TASK:
Copy down every line of the data that follows exactly. Omit the pictures.

Saved data entries:
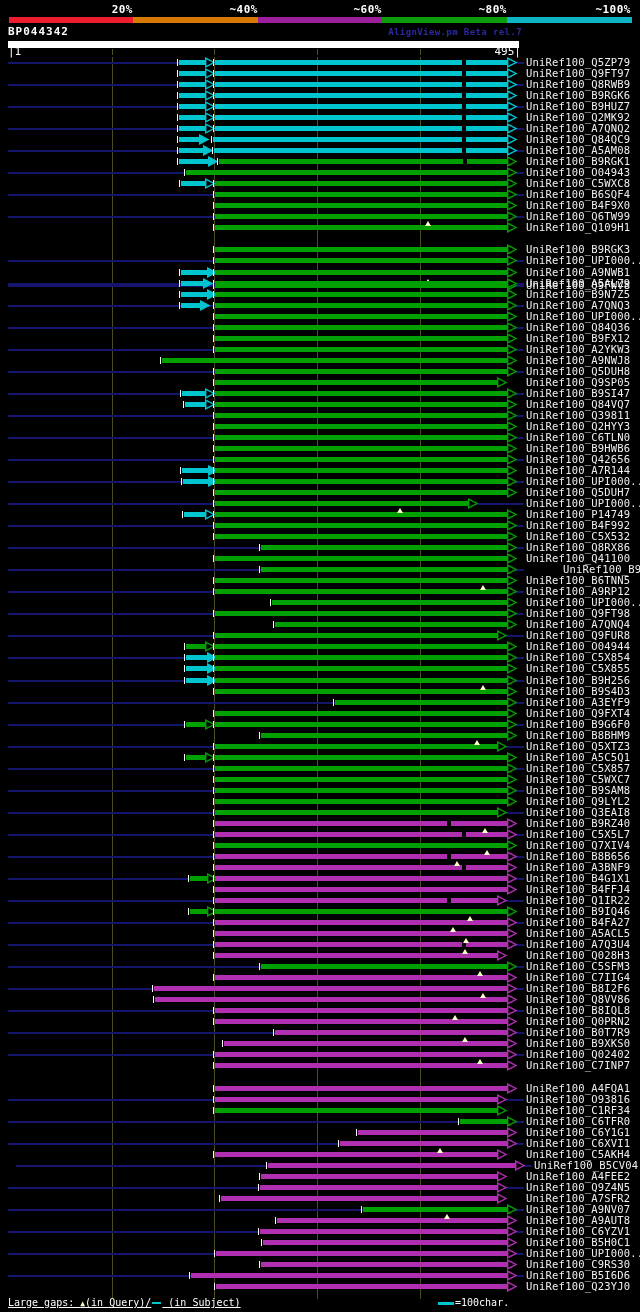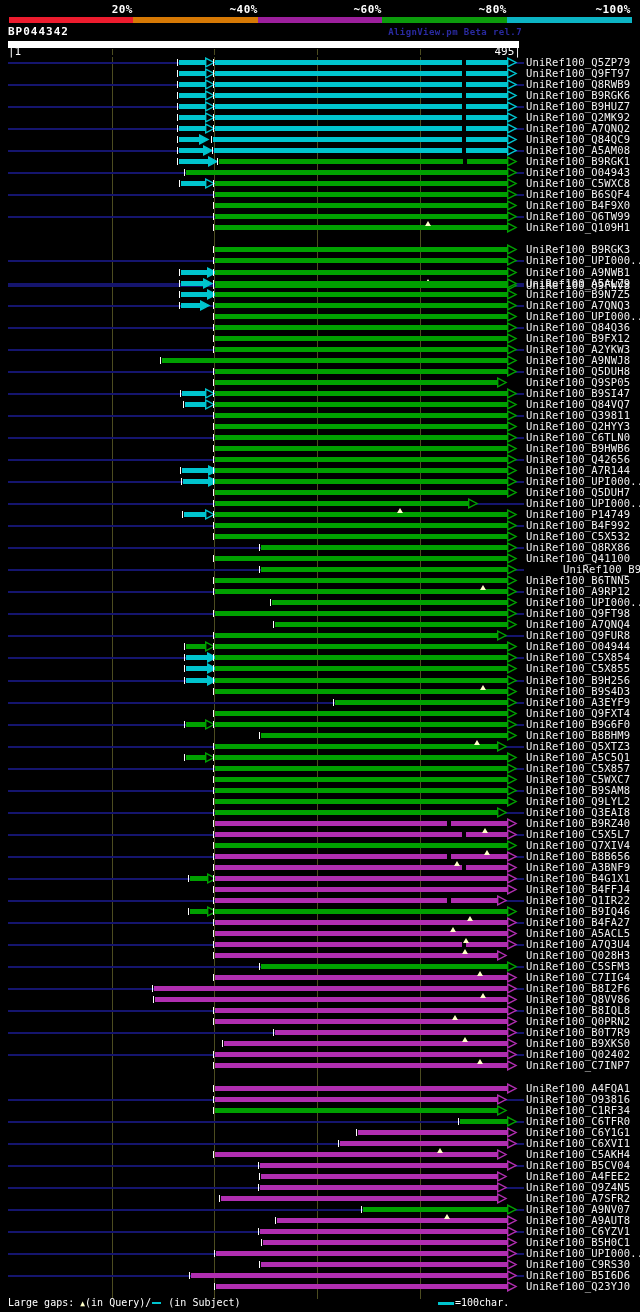--- a/index.html
+++ b/index.html
@@ -1063,21 +1063,21 @@
       </div>
       <div style="position: absolute; left: 0px; top: 1149px; width: 640px; height: 11px;">
         <div style="position: absolute; left: 213px; top: 2px; width: 1px; height: 7px; background: rgb(255, 255, 255);"></div>
         <div style="position: absolute; left: 215px; top: 3px; width: 282px; height: 5px; background: rgb(176, 46, 176);"></div>
         <svg width="11" height="11" style="position: absolute; left: 497px; top: 0px;">
           <polygon points="0.7,1.2 9,5.5 0.7,9.8" fill="#000" stroke="#b02eb0" stroke-width="1.4"></polygon>
         </svg>
         <div style="position: absolute; left: 437px; top: -1px; width: 0px; height: 0px; border-left: 3px solid transparent; border-right: 3px solid transparent; border-bottom: 5px solid rgb(255, 255, 200);"></div>
         <div class="row-label" style="position: absolute; left: 526px;">UniRef100_C5AKH4</div>
       </div>
-      <div style="position: absolute; left: 0px; top: 1160px; width: 564px; height: 11px;">
+      <div style="position: absolute; left: 8px; top: 1160px; width: 564px; height: 11px;">
         <div style="position: absolute; left: 8px; top: 5px; width: 516px; height: 2px; background: rgb(21, 21, 110);"></div>
         <div style="position: absolute; left: 258px; top: 2px; width: 1px; height: 7px; background: rgb(255, 255, 255);"></div>
         <div style="position: absolute; left: 260px; top: 3px; width: 247px; height: 5px; background: rgb(176, 46, 176);"></div>
         <svg width="11" height="11" style="position: absolute; left: 507px; top: 0px;">
           <polygon points="0.7,1.2 9,5.5 0.7,9.8" fill="#000" stroke="#b02eb0" stroke-width="1.4"></polygon>
         </svg>
         <div class="row-label" style="position: absolute; left: 526px;">UniRef100_B5CV04</div>
       </div>
       <div style="position: absolute; left: 0px; top: 1171px; width: 640px; height: 11px;">
         <div style="position: absolute; left: 259px; top: 2px; width: 1px; height: 7px; background: rgb(255, 255, 255);"></div>
@@ -1168,20 +1168,20 @@
       <div style="position: absolute; left: 0px; top: 1281px; width: 640px; height: 11px;">
         <div style="position: absolute; left: 214px; top: 2px; width: 1px; height: 7px; background: rgb(255, 255, 255);"></div>
         <div style="position: absolute; left: 216px; top: 3px; width: 291px; height: 5px; background: rgb(176, 46, 176);"></div>
         <svg width="11" height="11" style="position: absolute; left: 507px; top: 0px;">
           <polygon points="0.7,1.2 9,5.5 0.7,9.8" fill="#000" stroke="#b02eb0" stroke-width="1.4"></polygon>
         </svg>
         <div class="row-label" style="position: absolute; left: 526px; text-align: center;">UniRef100_Q23YJ0</div>
       </div>
     </div>
   <div id="legend">
-    <span style="position:absolute;left:8px;">
+    <span style="position:absolute;left:8px;text-decoration:underline;">
       <span class="t">Large gaps: </span><span class="tri-glyph">▲</span><span class="t">(in Query)/</span><span class="cyan-dash"></span><span class="t"> (in Subject)</span>
     </span>
     <span style="position:absolute;left:437px;">
       <span class="cyan-dash" style="width:16px;height:3px;"></span><span class="t">=100char.</span>
     </span>
   </div>
 </div>
 
 </body></html>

EXERCISE ANSWER:
--- a/index.html
+++ b/index.html
@@ -1063,21 +1063,21 @@
       </div>
       <div style="position: absolute; left: 0px; top: 1149px; width: 640px; height: 11px;">
         <div style="position: absolute; left: 213px; top: 2px; width: 1px; height: 7px; background: rgb(255, 255, 255);"></div>
         <div style="position: absolute; left: 215px; top: 3px; width: 282px; height: 5px; background: rgb(176, 46, 176);"></div>
         <svg width="11" height="11" style="position: absolute; left: 497px; top: 0px;">
           <polygon points="0.7,1.2 9,5.5 0.7,9.8" fill="#000" stroke="#b02eb0" stroke-width="1.4"></polygon>
         </svg>
         <div style="position: absolute; left: 437px; top: -1px; width: 0px; height: 0px; border-left: 3px solid transparent; border-right: 3px solid transparent; border-bottom: 5px solid rgb(255, 255, 200);"></div>
         <div class="row-label" style="position: absolute; left: 526px;">UniRef100_C5AKH4</div>
       </div>
-      <div style="position: absolute; left: 0px; top: 1160px; width: 564px; height: 11px;">
+      <div style="position: absolute; left: 8px; top: 1160px; width: 564px; height: 11px;">
         <div style="position: absolute; left: 8px; top: 5px; width: 516px; height: 2px; background: rgb(21, 21, 110);"></div>
         <div style="position: absolute; left: 258px; top: 2px; width: 1px; height: 7px; background: rgb(255, 255, 255);"></div>
         <div style="position: absolute; left: 260px; top: 3px; width: 247px; height: 5px; background: rgb(176, 46, 176);"></div>
         <svg width="11" height="11" style="position: absolute; left: 507px; top: 0px;">
           <polygon points="0.7,1.2 9,5.5 0.7,9.8" fill="#000" stroke="#b02eb0" stroke-width="1.4"></polygon>
         </svg>
         <div class="row-label" style="position: absolute; left: 526px;">UniRef100_B5CV04</div>
       </div>
       <div style="position: absolute; left: 0px; top: 1171px; width: 640px; height: 11px;">
         <div style="position: absolute; left: 259px; top: 2px; width: 1px; height: 7px; background: rgb(255, 255, 255);"></div>
@@ -1168,20 +1168,20 @@
       <div style="position: absolute; left: 0px; top: 1281px; width: 640px; height: 11px;">
         <div style="position: absolute; left: 214px; top: 2px; width: 1px; height: 7px; background: rgb(255, 255, 255);"></div>
         <div style="position: absolute; left: 216px; top: 3px; width: 291px; height: 5px; background: rgb(176, 46, 176);"></div>
         <svg width="11" height="11" style="position: absolute; left: 507px; top: 0px;">
           <polygon points="0.7,1.2 9,5.5 0.7,9.8" fill="#000" stroke="#b02eb0" stroke-width="1.4"></polygon>
         </svg>
         <div class="row-label" style="position: absolute; left: 526px; text-align: center;">UniRef100_Q23YJ0</div>
       </div>
     </div>
   <div id="legend">
-    <span style="position:absolute;left:8px;">
+    <span style="position:absolute;left:8px;text-decoration:underline;">
       <span class="t">Large gaps: </span><span class="tri-glyph">▲</span><span class="t">(in Query)/</span><span class="cyan-dash"></span><span class="t"> (in Subject)</span>
     </span>
     <span style="position:absolute;left:437px;">
       <span class="cyan-dash" style="width:16px;height:3px;"></span><span class="t">=100char.</span>
     </span>
   </div>
 </div>
 
 </body></html>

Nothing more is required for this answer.